The train and test results from this simulation are below:

Validation Loss for FNO Simulation Initial State for FNO Simulation Final State for FNO Simulation

Training is yet again stable, and converges after approximately the first 1000 epochs. Importantly, the input for this simulation is effectively arbitrary, meaning the model has no knowledge of initial conditions. This is demonstrated in the second plot above, which shows the variable heating on each edge of the hot plate. Unlike the PINN and FPINN, this model effectively captures the total system dynamics of the heat equation, not just the system dynamics of a specific scenario and initial condition to the heat equation. We can see that in the final plot above, we have heat distributed evenly across the plate, with a gradient proportional to each edge’s initial temperature.

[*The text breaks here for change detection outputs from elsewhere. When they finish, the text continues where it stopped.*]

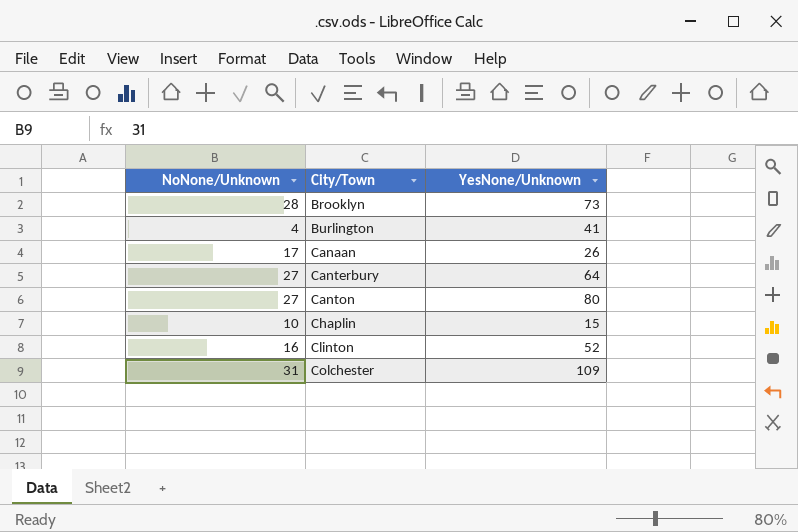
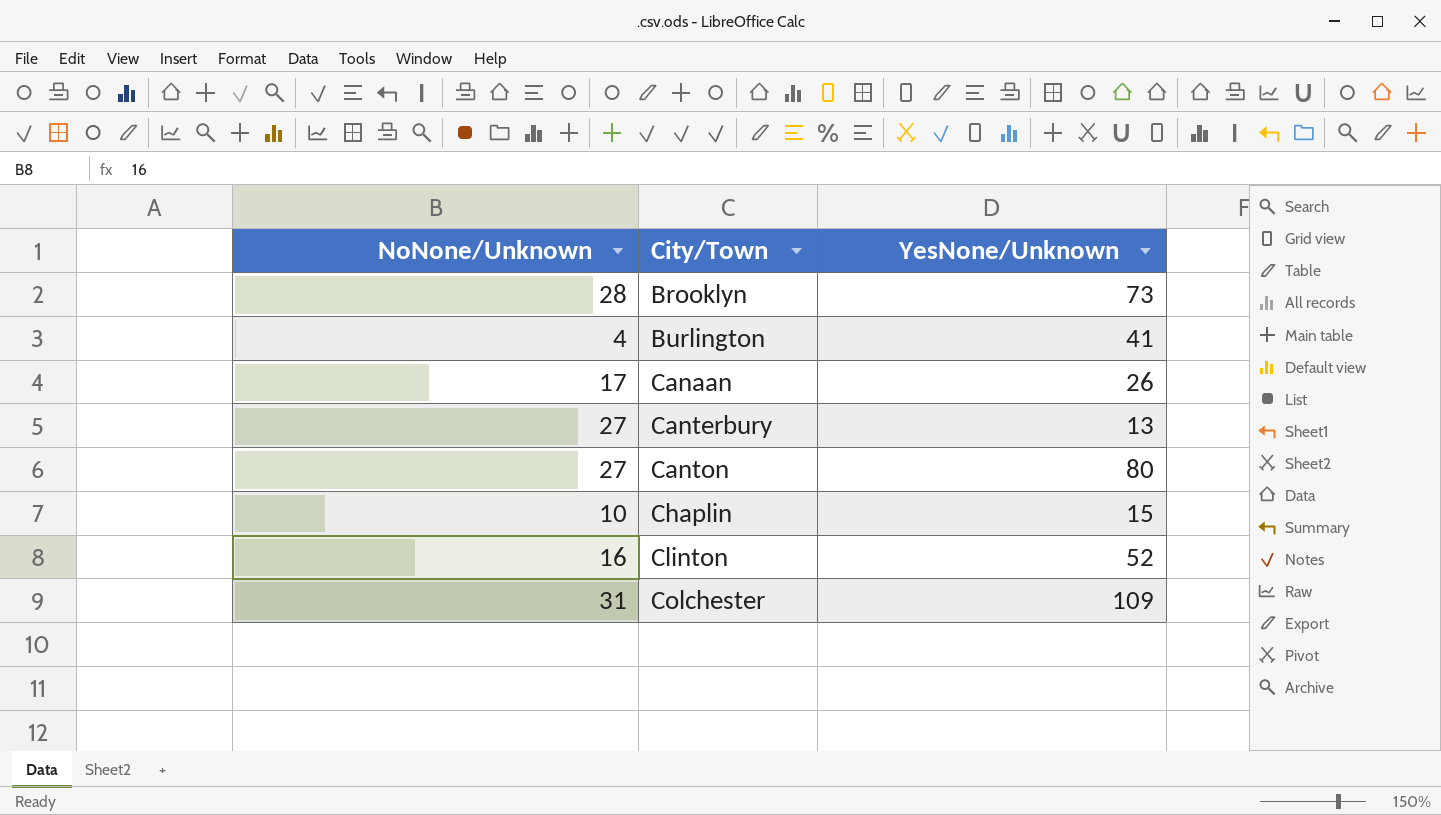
Canterbury | YesNone/Unknown: 64 -> 13

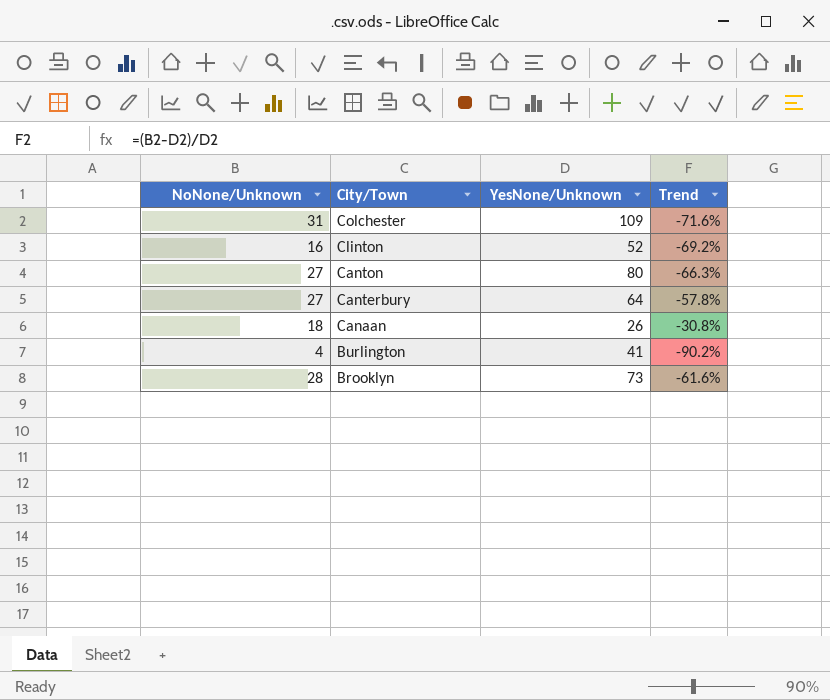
row order: City/Town ascending -> City/Town descending
column Trend | formula: none -> ([NoNone/Unknown] - [YesNone/Unknown]) / [YesNone/Unknown]
row Chaplin: 10 | 15 -> none
Canterbury | YesNone/Unknown: 13 -> 64
Canaan | NoNone/Unknown: 17 -> 18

Due to the more general nature of the model, it also exhibits a property known as mesh invariance. If every pixel covers some 2d region of the plane, the representative field of each pixel changes as we scale our plot up or down. For example in a \((64 \times 64)\) plane, each pixel covers “more” than a more granular \((128 \times 128)\) plane. Because of the FNO’s ability to handle arbitrary initial conditions, it is robust to this mesh invariance as well. No matter the granularity of the pixels that are sampling and representing the underlying continuous system, the model will disperse correctly and apply the dynamics of learned differential equation.

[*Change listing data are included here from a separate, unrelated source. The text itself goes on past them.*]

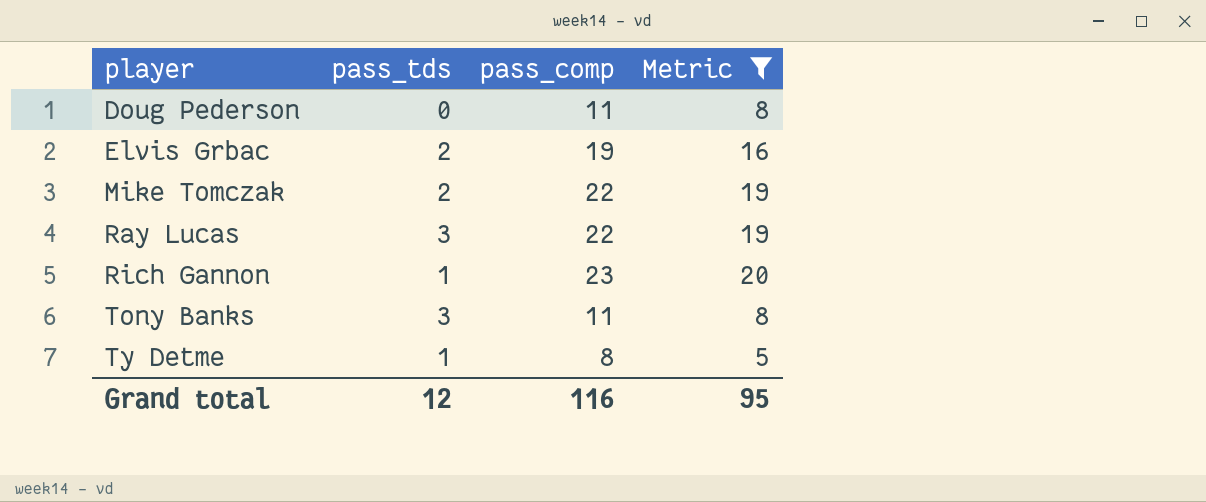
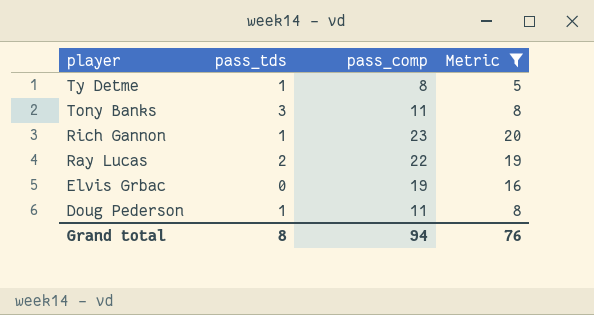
row order: player ascending -> player descending
row Mike Tomczak: 2 | 22 | 19 -> none
Ray Lucas | pass_tds: 3 -> 2
Elvis Grbac | pass_tds: 2 -> 0
Doug Pederson | pass_tds: 0 -> 1
Grand total | pass_tds: 12 -> 8
Grand total | pass_comp: 116 -> 94
Grand total | Metric: 95 -> 76

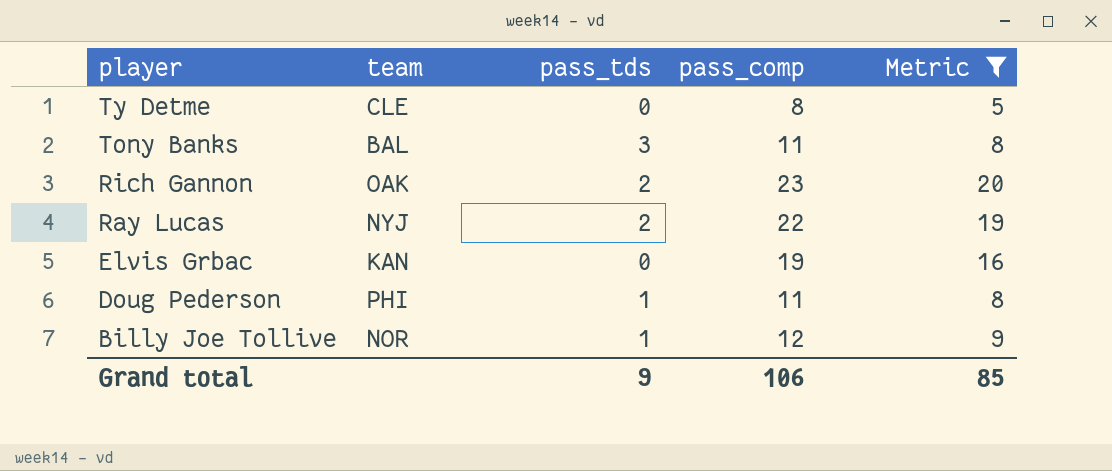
column team | position: none -> 2
Ty Detme | pass_tds: 1 -> 0
Rich Gannon | pass_tds: 1 -> 2
row Billy Joe Tollive: none -> NOR | 1 | 12 | 9
Grand total | pass_tds: 8 -> 9
Grand total | pass_comp: 94 -> 106
Grand total | Metric: 76 -> 85

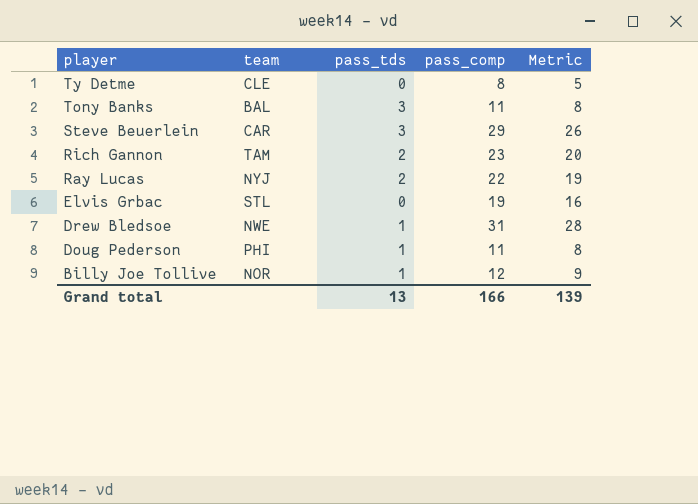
filter: Metric <= 20 -> none
Rich Gannon | team: OAK -> TAM
Elvis Grbac | team: KAN -> STL
Grand total | pass_tds: 9 -> 13
Grand total | pass_comp: 106 -> 166
Grand total | Metric: 85 -> 139

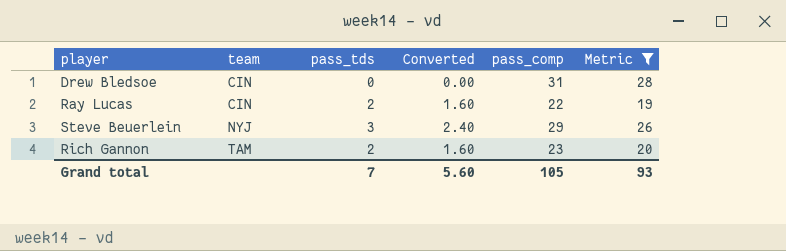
filter: none -> Metric >= 19
row order: player descending -> team ascending
column Converted | formula: none -> [pass_tds] * 0.8
Drew Bledsoe | team: NWE -> CIN
Drew Bledsoe | pass_tds: 1 -> 0
Ray Lucas | team: NYJ -> CIN
Steve Beuerlein | team: CAR -> NYJ
Grand total | pass_tds: 13 -> 7
Grand total | pass_comp: 166 -> 105
Grand total | Metric: 139 -> 93

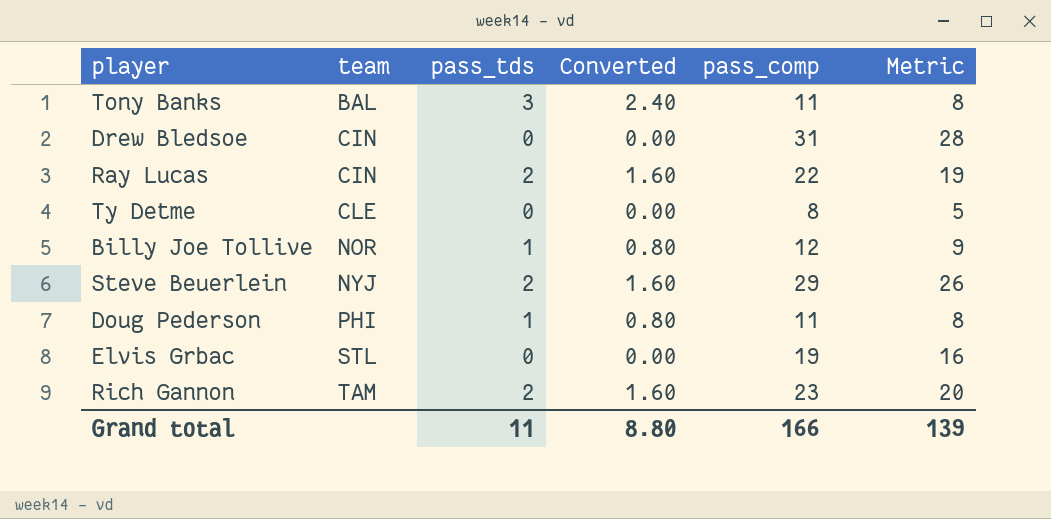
filter: Metric >= 19 -> none
Steve Beuerlein | pass_tds: 3 -> 2
Steve Beuerlein | Converted: 2.40 -> 1.60
Grand total | pass_tds: 7 -> 11
Grand total | Converted: 5.60 -> 8.80
Grand total | pass_comp: 105 -> 166
Grand total | Metric: 93 -> 139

This model succeeds at combining the strengths of both previous models, while additionally being robust to changing initial conditions. This is especially important for real-world applications, as initial conditions will change wildly in most experimental and applied settings.

Conclusions

While all models have their strengths and weaknesses, the three models differ largely in their complexity, ability to capture high-frequency dynamics, and robustness to initial system conditions. The PINN is a simple model, but is not particularly strong at capturing high-frequency system dynamics, and is fully dependent on system initial conditions. The FPINN is similarly simple and dependent on initial conditions, but can capture high-frequency dynamics very well. Finally the FNO, though complex, is the most generalizable, allowing it to capture high-frequency dynamics and be robust to system initial conditions. Thus, if enough compute resources are available, we suggest that the Fourier Neural Operator model is the most for learning the dynamics of partial differential equations. Although it can be difficult to train, its generalizability with continued focus on frequency-domain learning, allows it to most accurately, and most consistently, model differential equations.

DSP Topics

To achieve the results above, we had to rely heavily on several key topics from class. We employed principles of the Fourier transform and multiple basis representation for both the FPINN and FNO. We used these in a particularly applied context as we used torch.fft.fft and torch.fft.ifft to perform Fast Fourier Transforms as discussed in class. This was necessary to allow our model to quickly train and test in both spatial and frequency domains. Additionally, we also used and built upon the core principles of machine learning that we learned in class. The foundations of MLPs, neural networks, activation functions, and more were a central part of this work.

We used several tools from beyond class. For example, we learned and used PyTorch to create our machine learning models. We also learned about interesting system properties that, while much like those for signals, are more particular to machine learning for partial differential equations such as mesh invariance, initial condition invariance, and the Universal Approximation Theorem.